Mercoledì 19 febbraio 2025

In quel tempo, Gesù e i suoi discepoli giunsero a Betsàida, e gli condussero un cieco, pregandolo di toccarlo. Allora prese il cieco per mano, lo condusse fuori dal villaggio e, dopo avergli messo della saliva sugli occhi, gli impose le mani e gli chiese: «Vedi qualcosa?». Quello, alzando gli occhi, diceva: «Vedo la gente, perché vedo come degli alberi che camminano». Allora gli impose di nuovo le mani sugli occhi ed egli ci vide chiaramente, fu guarito e da lontano vedeva distintamente ogni cosa. E lo rimandò a casa sua dicendo: «Non entrare nemmeno nel villaggio». (Mc 8, 22-26)


L’ambientazione del miracolo a Betsaida ne denota l’attendibilità storica. L’imposizione delle mani e l’uso della saliva rientravano come elementi caratteristici della letteratura taumaturgica ellenista, con riferimento ad una specie di forza che fluiva dal guaritore. Il fatto che Gesù conduca fuori dal villaggio il cieco, esclude da parte sua ogni ricorso a gesti magici. Egli non mira a dare spettacolo come i ciarlatani. Comunque questa volta Gesù non guarisce con la parola ma con l’imposizione delle mani. L’evangelista Marco riporta fedelmente la tradizione, pienamente convinto del potere soprannaturale di Gesù, che non ha nulla a che vedere con la magia. Cristo prende il cieco per mano e lo conduce lui solo. Già in altre occasioni aveva detto ai suoi discepoli di non avere altri maestri fuorché Lui solo (Mt 23, 8). Coloro che si arrogano il diritto di far luce agli altri sono come i riflettori colorati da palcoscenico, che fanno la scena ora rossa, ora verde ora gialla. Quando chiediamo consiglio agli altri è la stessa cosa, riceviamo risposte sempre diverse su cosa è bene e cosa è male. Cristo, Lui solo, vuole illuminare il nostro cuore con il sole della conoscenza pura, l’unica che ci rende testimonianza sopra tutti e tutto, perché è di Lui “l’essere via, verità e vita”.

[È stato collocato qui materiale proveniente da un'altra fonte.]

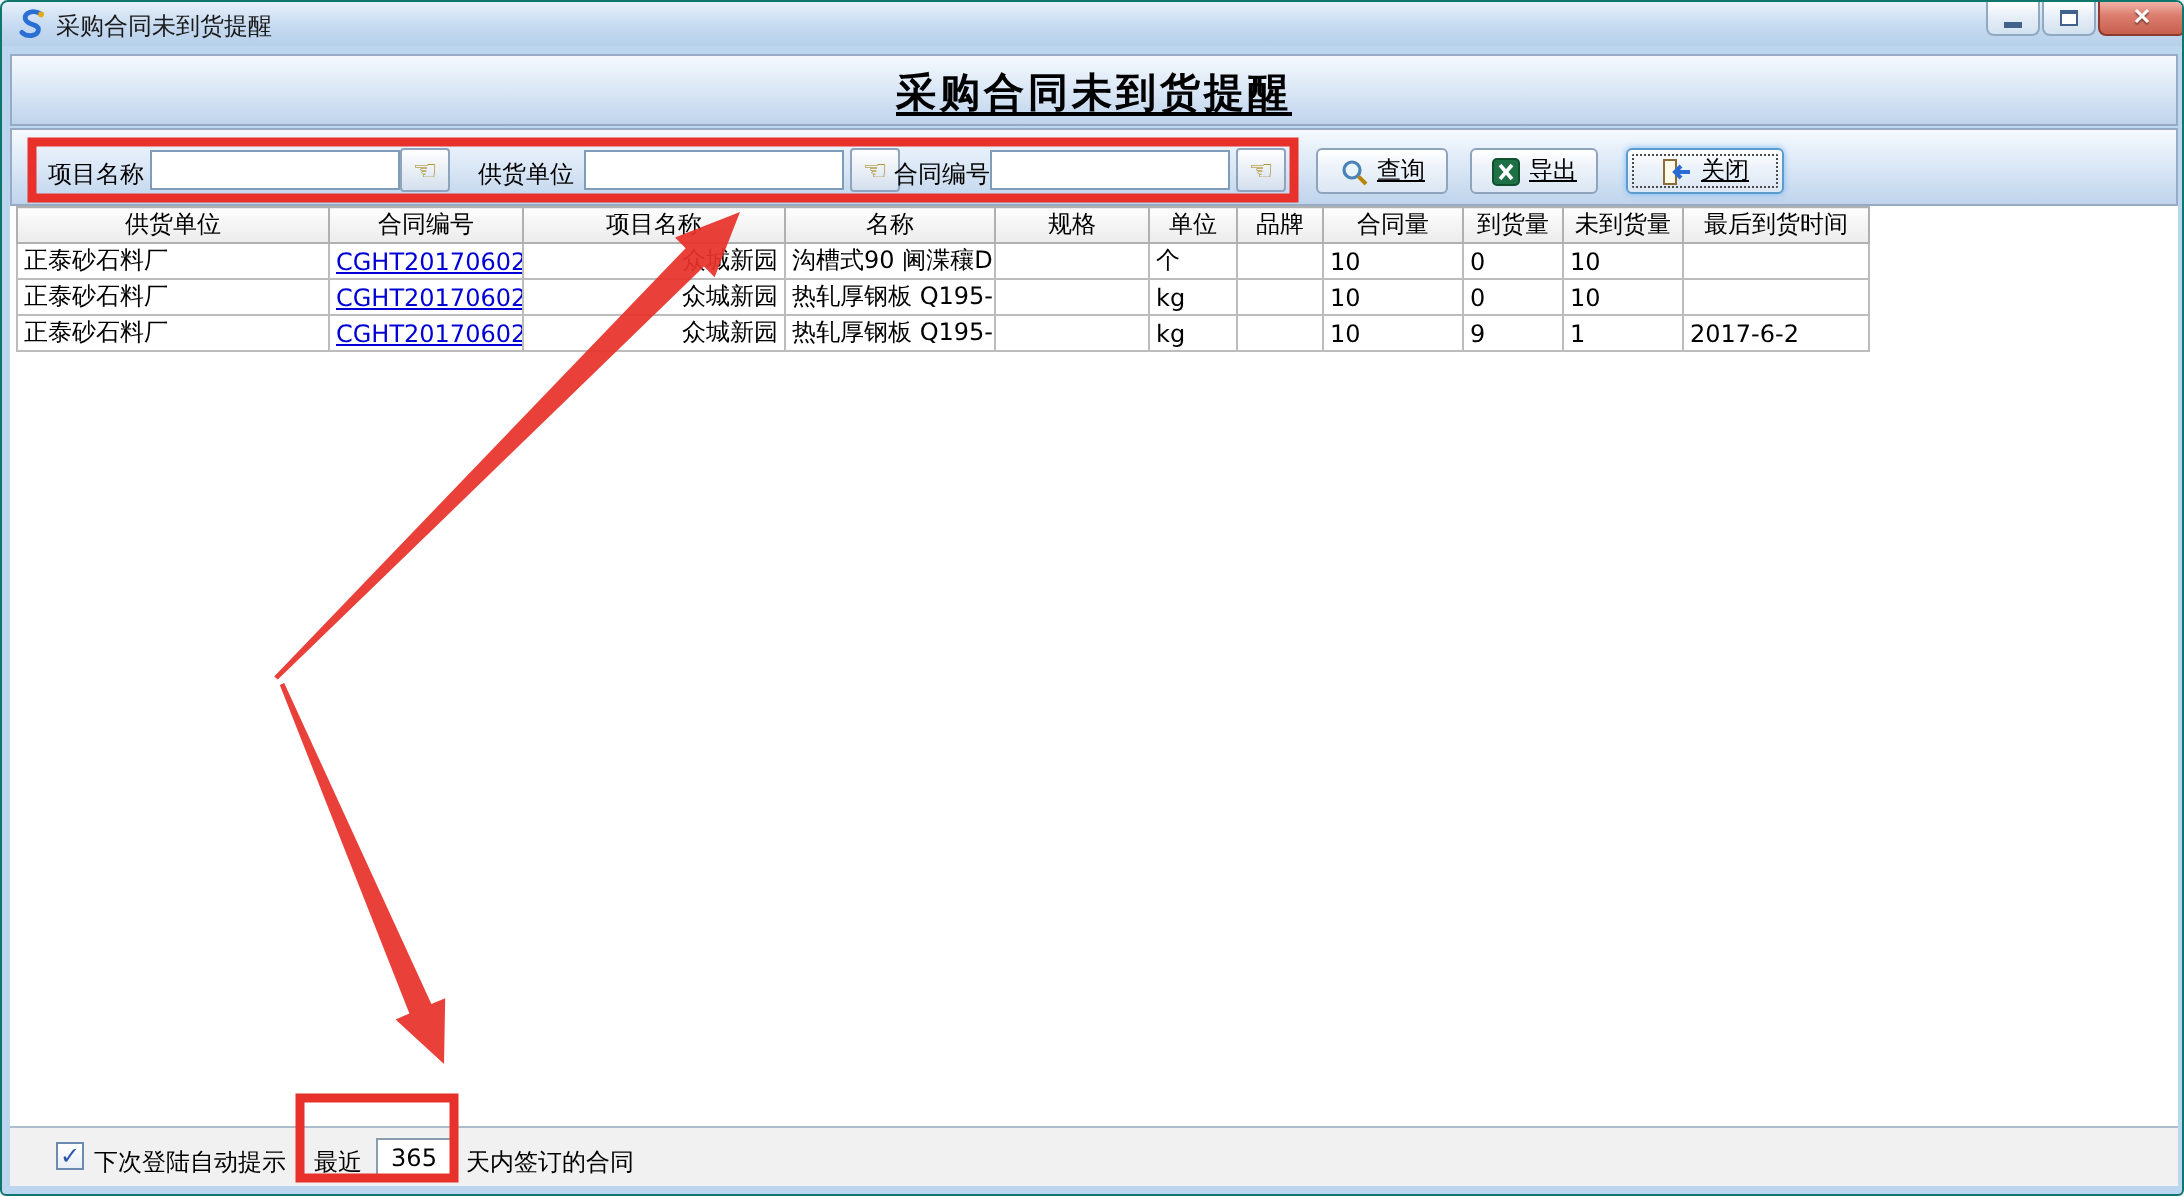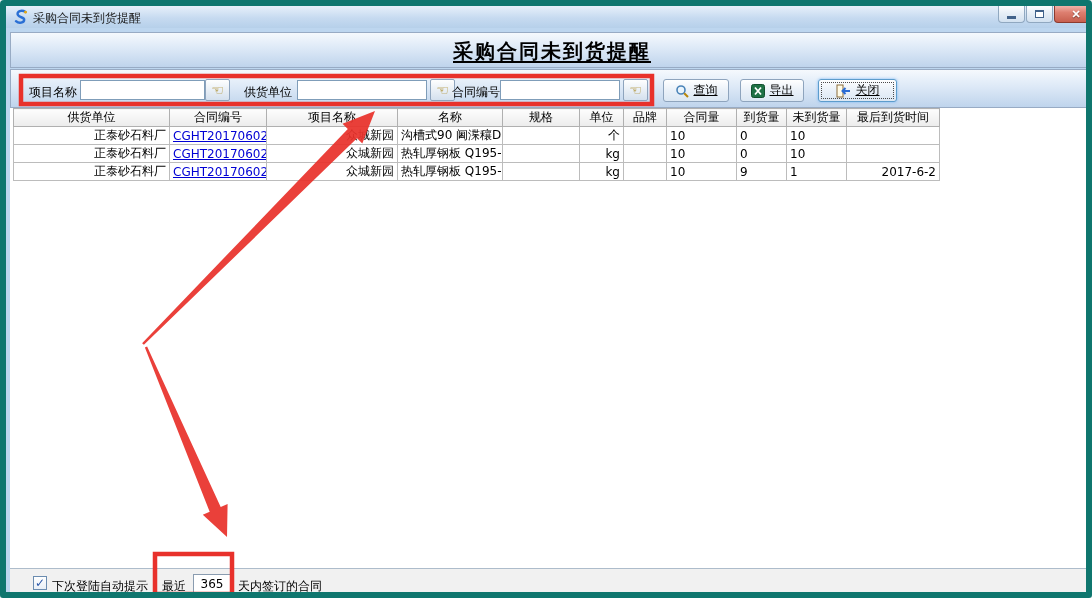"采购合同未到货提醒" .window { border: 6px solid #0f766e -> 1px solid #0f766e }
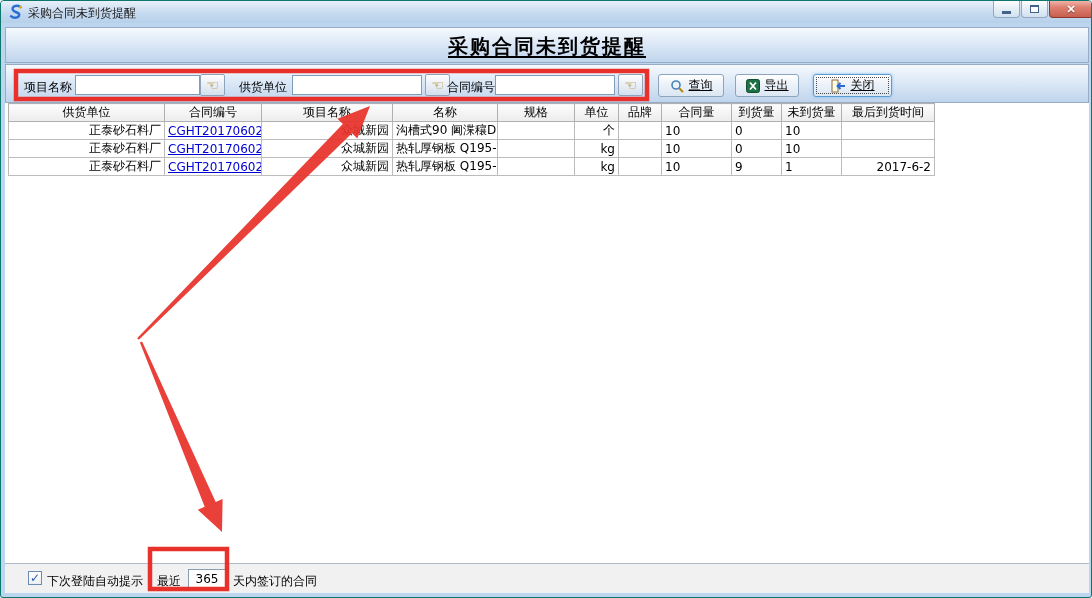"正泰砂石料厂" .a-c { text-align: right -> left }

La guarigione del cieco avviene progressivamente. E’ un simbolo della lenta e sequenziale comprensione dell’identità misteriosa di Gesù da parte dei discepoli. L’accompagnamento dalla cecità alla visione chiara, avviene attraverso un cammino graduale, attraverso una visione prima confusa e poi sempre più nitida. Colpisce che il miracolo, la visione della fede, non sia come una bacchetta magica, ma esprima una lenta azione pedagogica. E’ così per la fede. Non si acquisisce in un colpo solo. E’ un cammino. Così è per l’emorroissa; così è per il padre del ragazzo posseduto da uno spirito muto, che incontreremo nel cap.9 «Credo, aiutami nella mia incredulità» (Mc 9,24). E’ la pedagogia del Signore, che non si impone, che mostra una infinita pazienza e attenzione ai nostri tempi. Basta pensare a Pietro e Tommaso. Secondo Pavel Florenskij ci sono due principale tipi di conoscenze: delle cose e delle persone. La prima cosa che ci interessa sono le cose intorno a noi; solo più tardi ci rendiamo conto della presenza delle persone e cerchiamo di individuare i loro pensieri e i loro sentimenti, chi essi siano realmente. Purtroppo la società attuale, tecnica ed economica, ostacola questa crescita. Nella mentalità informatica gli uomini sono davvero “come alberi”, anzi come numeri: senza vita. I giovani risentono di questa aridità culturale, e cercano calore nell’amicizia e nel gruppo. Anche chi vive nella Chiesa cerca d’incontrare gli altri nei gruppi, nei movimenti, cerca il contatto con persone vive. La relazione viva è ciò che l’uomo vuole soprattutto. La relazione viva dobbiamo offrirla noi cristiani, là dove ci troviamo, in famiglia, nel lavoro, nei gruppi religiosi e in ogni momento della vita ordinaria.